Example: $$\displaystyle \lim_{x\to3} 4x - 5 = 7$$
ends up $0 \lt |x-3| \lt \delta$ then $|(4x-5)-7| \lt e$ ends up $ 0 \lt |x-3| \lt \delta$ then $|x-3| \lt \epsilon/4$ then $\delta = \epsilon/4$
But with quadratics I have a problem with the factoring/simplification...
step 1. $|x^{2}-9| \lt \epsilon$
step 2. $|(x+3)(x-3)| \lt \epsilon$
now I know that I have to make $|(x+3)(x-3)| \lt \epsilon$ look like $0 \lt |x-3| \lt \delta$ but I don't know how to go about it. Any help would be appreciated!
First we give an informal description, and then condense that into a one line formal argument at the end of the post.
We want control over $|x^2-9|$, so we want control over both $x+3$ and $x-3$. First we concentrate on controlling $|x+3|$, making sure it can't get too big.

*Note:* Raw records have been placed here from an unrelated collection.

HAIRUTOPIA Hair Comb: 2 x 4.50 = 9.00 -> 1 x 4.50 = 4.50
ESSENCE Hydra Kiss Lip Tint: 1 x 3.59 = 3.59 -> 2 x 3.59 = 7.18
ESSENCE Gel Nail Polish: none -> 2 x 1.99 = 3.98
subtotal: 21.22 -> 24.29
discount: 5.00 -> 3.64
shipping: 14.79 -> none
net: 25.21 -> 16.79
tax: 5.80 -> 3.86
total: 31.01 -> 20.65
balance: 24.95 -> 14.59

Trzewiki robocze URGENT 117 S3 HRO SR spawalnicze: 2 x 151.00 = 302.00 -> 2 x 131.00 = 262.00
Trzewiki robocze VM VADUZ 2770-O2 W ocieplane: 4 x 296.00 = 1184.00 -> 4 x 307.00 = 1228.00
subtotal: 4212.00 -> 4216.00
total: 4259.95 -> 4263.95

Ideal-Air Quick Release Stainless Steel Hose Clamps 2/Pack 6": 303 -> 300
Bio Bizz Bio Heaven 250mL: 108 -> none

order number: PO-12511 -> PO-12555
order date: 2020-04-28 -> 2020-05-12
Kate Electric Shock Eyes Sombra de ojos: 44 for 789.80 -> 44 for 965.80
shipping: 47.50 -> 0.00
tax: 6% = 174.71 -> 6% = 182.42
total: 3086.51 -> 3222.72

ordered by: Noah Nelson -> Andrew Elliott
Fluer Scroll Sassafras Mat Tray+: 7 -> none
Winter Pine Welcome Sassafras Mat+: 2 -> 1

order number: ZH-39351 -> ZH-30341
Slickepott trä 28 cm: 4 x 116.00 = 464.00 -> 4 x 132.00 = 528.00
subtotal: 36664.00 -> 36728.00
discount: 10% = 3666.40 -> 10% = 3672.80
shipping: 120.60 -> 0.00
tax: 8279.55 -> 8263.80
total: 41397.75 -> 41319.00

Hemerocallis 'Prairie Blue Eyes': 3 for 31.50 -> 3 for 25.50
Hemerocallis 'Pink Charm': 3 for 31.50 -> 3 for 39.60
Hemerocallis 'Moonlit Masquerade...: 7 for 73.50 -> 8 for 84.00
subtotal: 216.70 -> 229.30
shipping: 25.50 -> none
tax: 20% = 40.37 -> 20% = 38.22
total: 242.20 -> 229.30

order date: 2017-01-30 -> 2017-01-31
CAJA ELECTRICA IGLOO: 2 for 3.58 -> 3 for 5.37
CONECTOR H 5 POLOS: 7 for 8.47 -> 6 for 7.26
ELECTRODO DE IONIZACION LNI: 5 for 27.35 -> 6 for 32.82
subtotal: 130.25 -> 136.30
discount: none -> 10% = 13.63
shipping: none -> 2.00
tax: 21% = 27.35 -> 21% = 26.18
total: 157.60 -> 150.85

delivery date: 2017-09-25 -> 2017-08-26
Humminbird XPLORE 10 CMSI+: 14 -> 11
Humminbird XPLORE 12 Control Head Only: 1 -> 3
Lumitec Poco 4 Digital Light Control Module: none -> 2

Ultimately we will insist $x$ be reasonably close to $3$, in particular within $1$ of $3$. Suppose that $\delta \le 1$. That forces $x$ to be in the interval $[2,4]$, so it forces $5\le x+3\le 7$. Now $[x+3|$ cannot be very big.
Note that $x^2-9=(x+3)(x-3)$. So if $|x-3|\lt \delta$ and $\delta\le 1$, we will have $|x^2-3|\lt 7\delta$. Thus we will be OK if we furthermore make $7\delta$ less than $ \epsilon$.
It follows that if $\delta\lt \epsilon/7$ and $\delta\le 1$, we will be OK. More briefly, we will be OK if $\delta=\min(1,\epsilon/7)$.
We described the thinking that goes into the following formal argument.
Let $\delta=\min(1,\epsilon/7)$. If $|x-3|\lt \delta$, then $|x+3|\lt 7$, and therefore $$|x^2-9|=|x+3||x-3|\lt 7\delta\lt \epsilon.$$